Celem tego forum jest niesienie pomocy małżonkom przeżywającym kryzys na każdym jego etapie, którzy chcą ratować swoje sakramentalne małżeństwa, także po rozwodzie i gdy ich współmałżonkowie są uwikłani w niesakramentalne związki
Mąż postanowił wrócić do domu po dość długiej nieobecności i zdradzie, do której się przyznał. Przyjęłam go, lecz w związku z tym mam wiele obiekcji. Czy ktoś z was przeżył to? On mówi, że już się z nią nie kontaktuje, ale nie wiem czy mogę mu ufać do końca. Boję, się, że nadal może mieć z nią kontakt, czy jest na to jakaś rada? Co w was wzbudza niepewność?
basia_priv [Usunięty]
Wysłany: 2009-09-01, 16:43
Wrócił i przyjęłaś go - to jest ważne. Co będzie dalej tego nikt nie wie, ale w dużej mierze zależy to od Was oboje.
Nie pozwól aby to bolesne doświadczenie pogrązyło Cię w ciągłym kontrolowaniu i doszukiwaniu się wad po stronie męża, ale aby stało się dla Was umocnieniem.
W takich sytuacjach, gdy trudno jest zaufać drugiemu człowiekowi, to najlepiej zaufać Bogu i powierzyć Jemu te trudne sprawy.

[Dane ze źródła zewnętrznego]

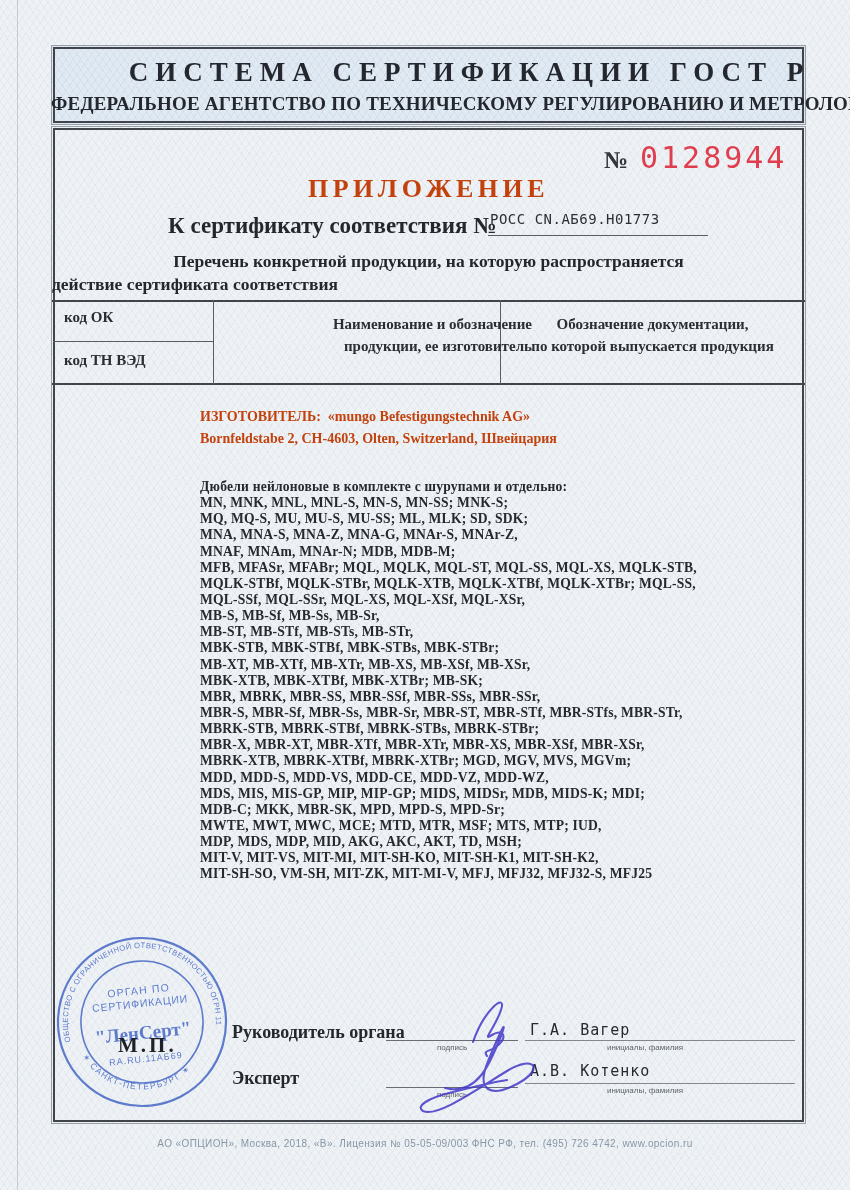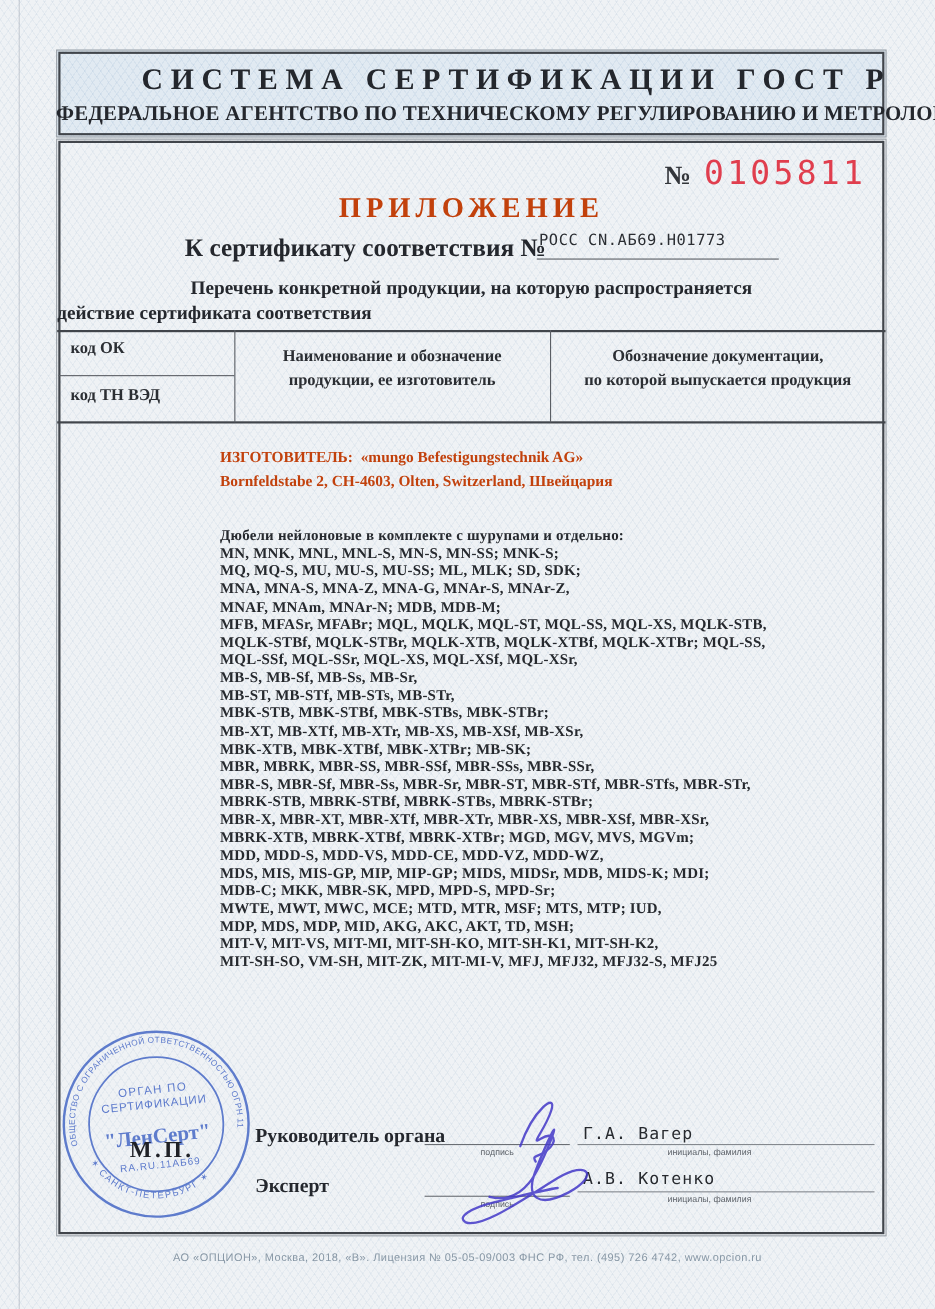"0105811" span.abs { text: 0105811 -> 0128944 }
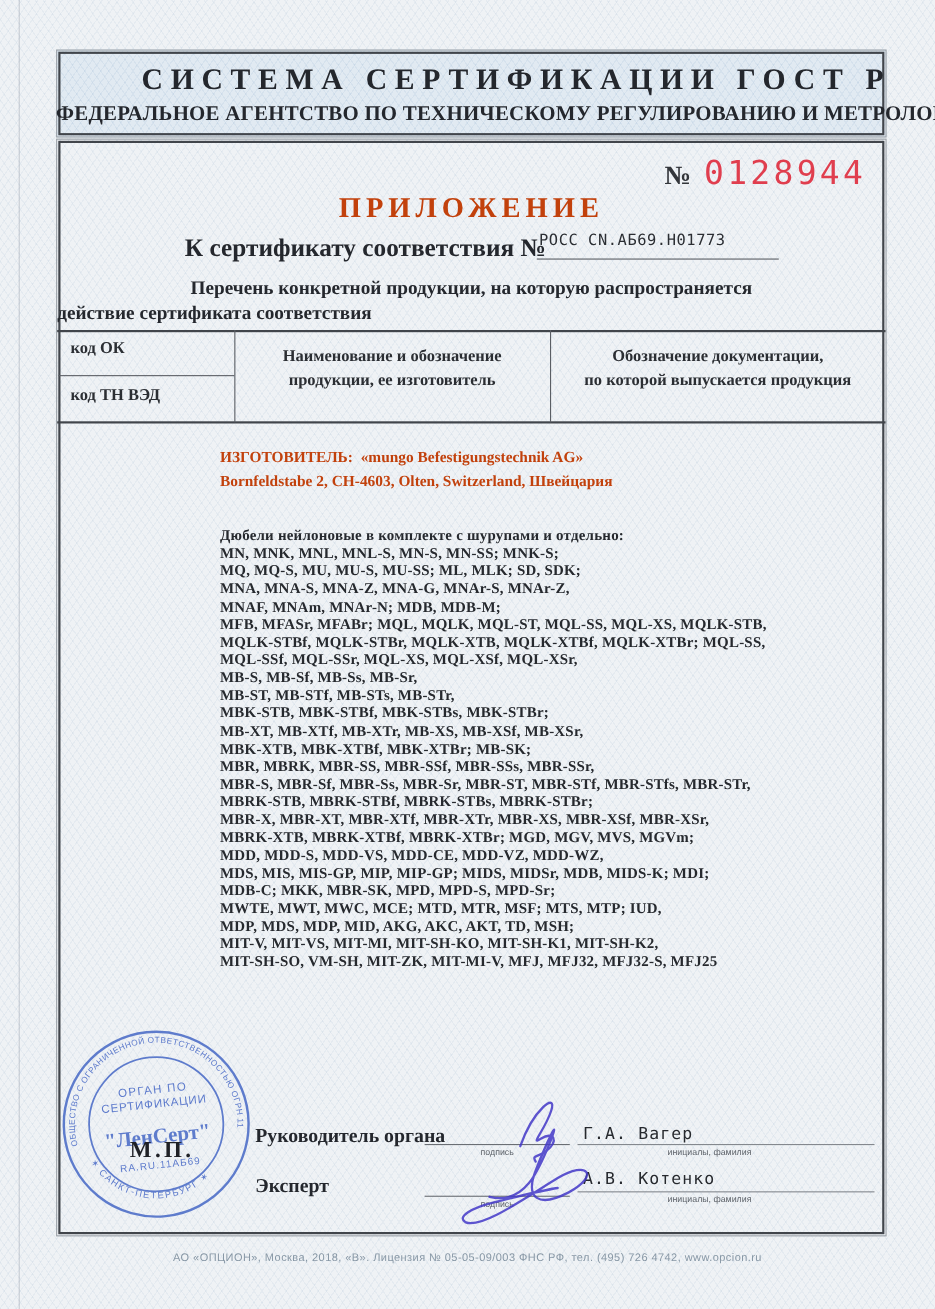"Наименование и обозначение" .cell-mid { padding-left: none -> 32px; text-align: center -> right }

Takim dobym początkiem po tym powrocie byłaby dla Was oboje spowiedź św. To najpiękniejszy sakrament w którym Bóg może powiedzieć jak bardzo nas kocha i na nowo przygarnia do Siebie.
Uwierz mi, że gdy słyszę swoje grzechy i słabości przy kratach konfesjonału, wtedy o wiele łatwiej jest mi zrozumieć drugiego człowieka i wybaczyć mu to co przykrego mnie spotkało z jego strony.
No i dużo spokoju, który można otrzymać w modlitwie.
Bądź pogodna i szczęśliwa dla Twojego męża i módlcie się za siebie.
kinga2 [Usunięty]
Wysłany: 2009-09-01, 19:27
Witaj,
wiele osób na tym forum byłoby szczęśliwych, gdyby ich małżonkowie sie opamiętali. Ty masz to szczęście i nie pozwól, aby coś zatruło te chwile.
Swoje problemy i obawy powierz Maryi, Ona chętnie pomoże, a w inwigilację osobistą się nie baw. Domysły i zadręczanie siebie na zdrowie nie wyjdą. To trudne, ale możliwe.
Zaufaj Bogu, nikt nie da Ci wiekszej pewności w odbudowie związku niż Jezus. Spójrz w jakiej godzinie zadałaś swoje pytanie.
Dla wewnętrznego spokoju polecam Adorację w ciszy. Twoje serce samo powie o swych problemach i otrzyma pomoc.
Gdyby jednak brakowało Ci ludzkiej podpory najlepiej porozmawiaj z kapłanem z duszpasterstwa rodzin. A może zwyczajnie oboje zacznijcie uczestniczyć w jakiejś formacji duchowej rodzin? Rekolekcje małżeńskie?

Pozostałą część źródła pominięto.